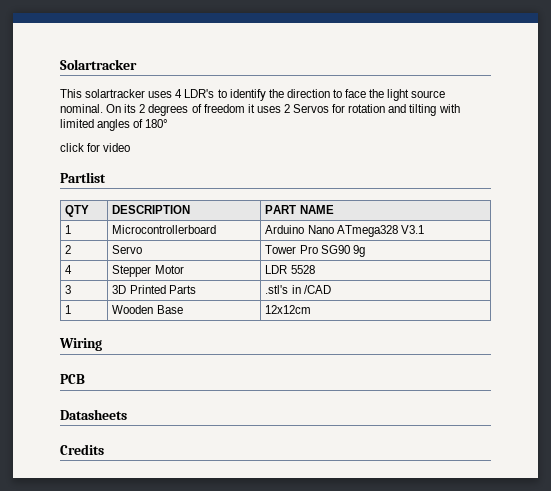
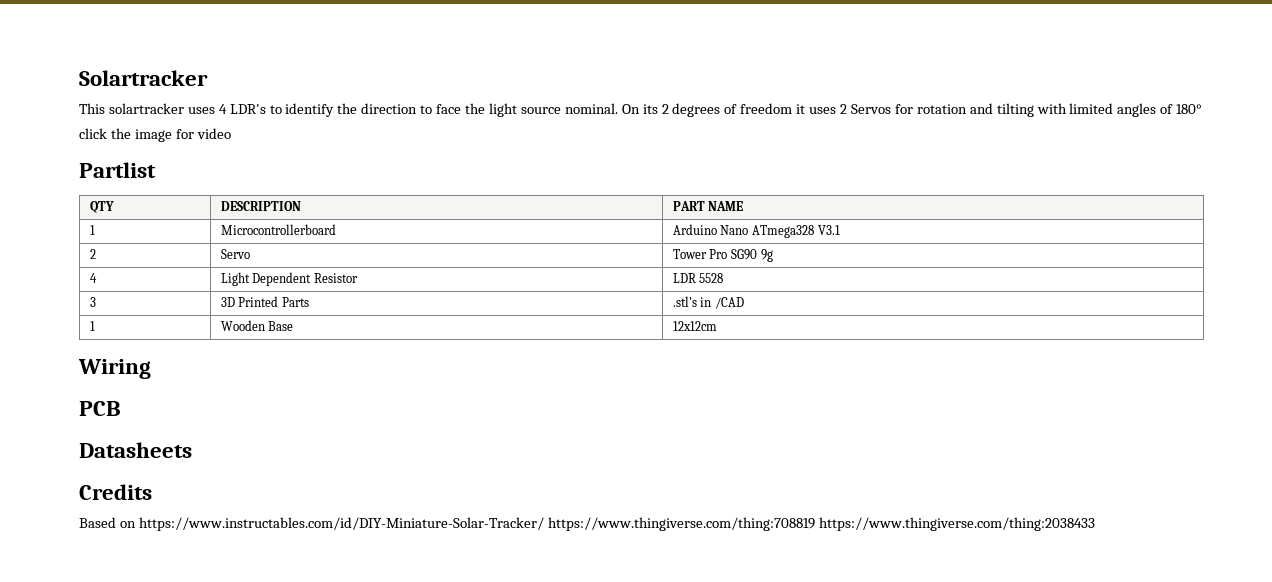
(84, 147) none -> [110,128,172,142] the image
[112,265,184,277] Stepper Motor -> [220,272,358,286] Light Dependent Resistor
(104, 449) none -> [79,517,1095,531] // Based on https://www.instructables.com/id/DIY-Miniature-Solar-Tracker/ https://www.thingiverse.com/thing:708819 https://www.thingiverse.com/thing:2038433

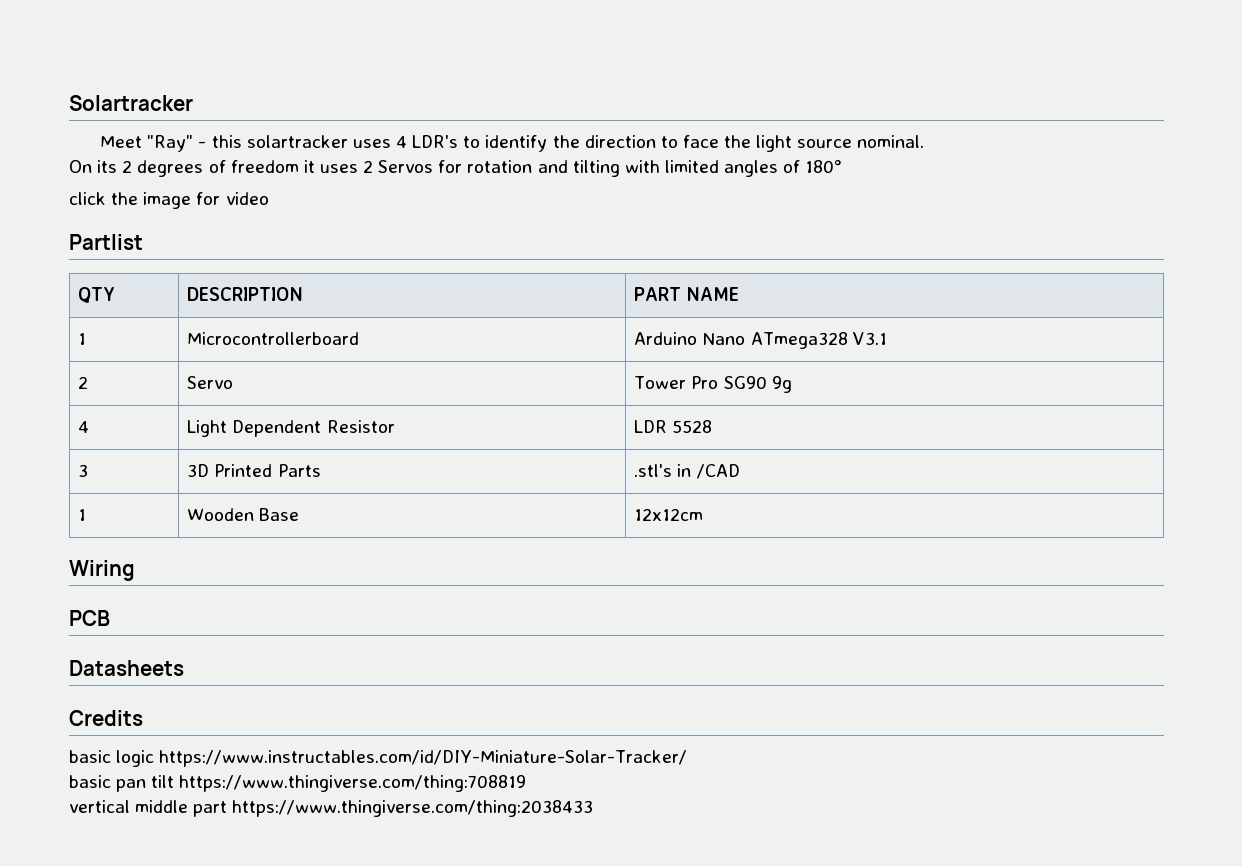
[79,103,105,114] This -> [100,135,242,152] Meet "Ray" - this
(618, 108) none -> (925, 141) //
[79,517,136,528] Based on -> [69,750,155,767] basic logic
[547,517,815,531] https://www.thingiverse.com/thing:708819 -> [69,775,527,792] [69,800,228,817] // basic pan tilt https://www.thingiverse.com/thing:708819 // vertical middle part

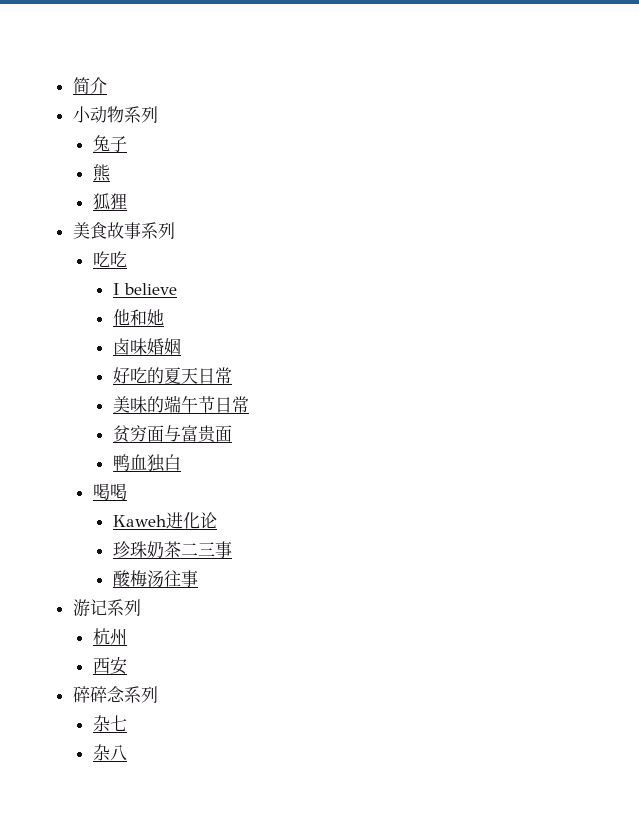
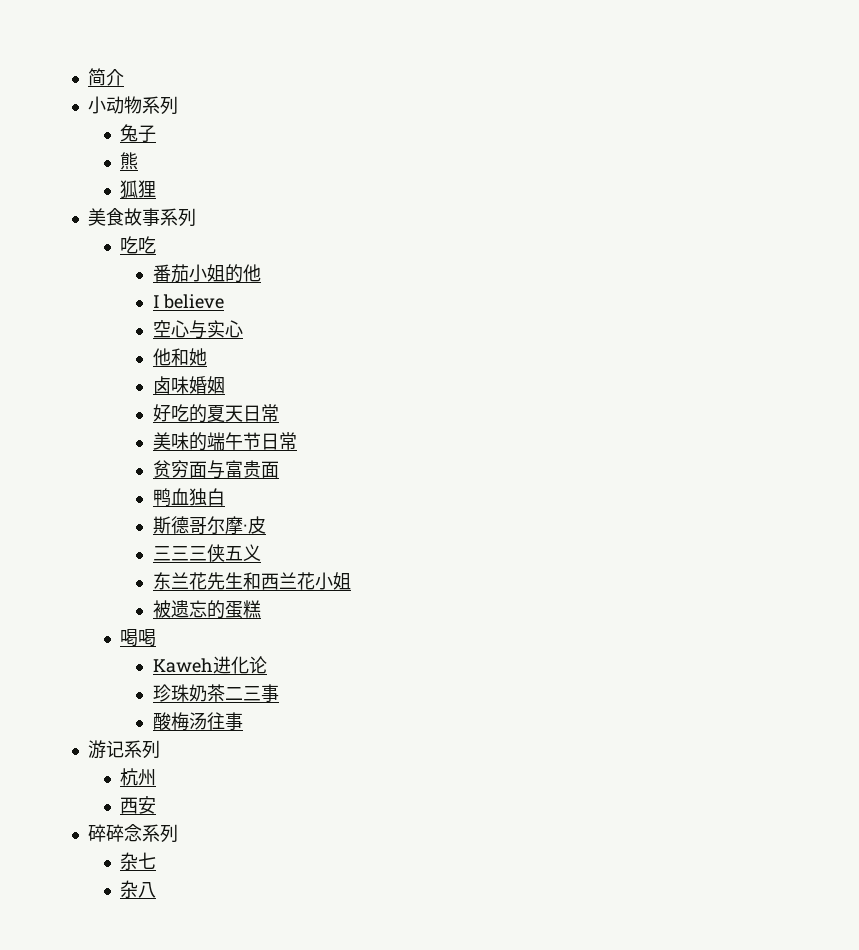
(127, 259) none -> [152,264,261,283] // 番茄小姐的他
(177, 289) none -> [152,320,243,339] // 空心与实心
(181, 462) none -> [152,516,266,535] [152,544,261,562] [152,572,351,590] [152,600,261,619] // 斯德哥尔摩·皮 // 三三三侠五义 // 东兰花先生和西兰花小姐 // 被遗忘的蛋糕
———
**About this task:** Please reproduce the lines from the line with "(618, 108) none -> (925, 141) //" to the line with "[79,517,136,528] Based on", both ends included, exactly as they appear above.

**Response to this task:**
(618, 108) none -> (925, 141) //
[79,517,136,528] Based on -> [69,750,155,767] basic logic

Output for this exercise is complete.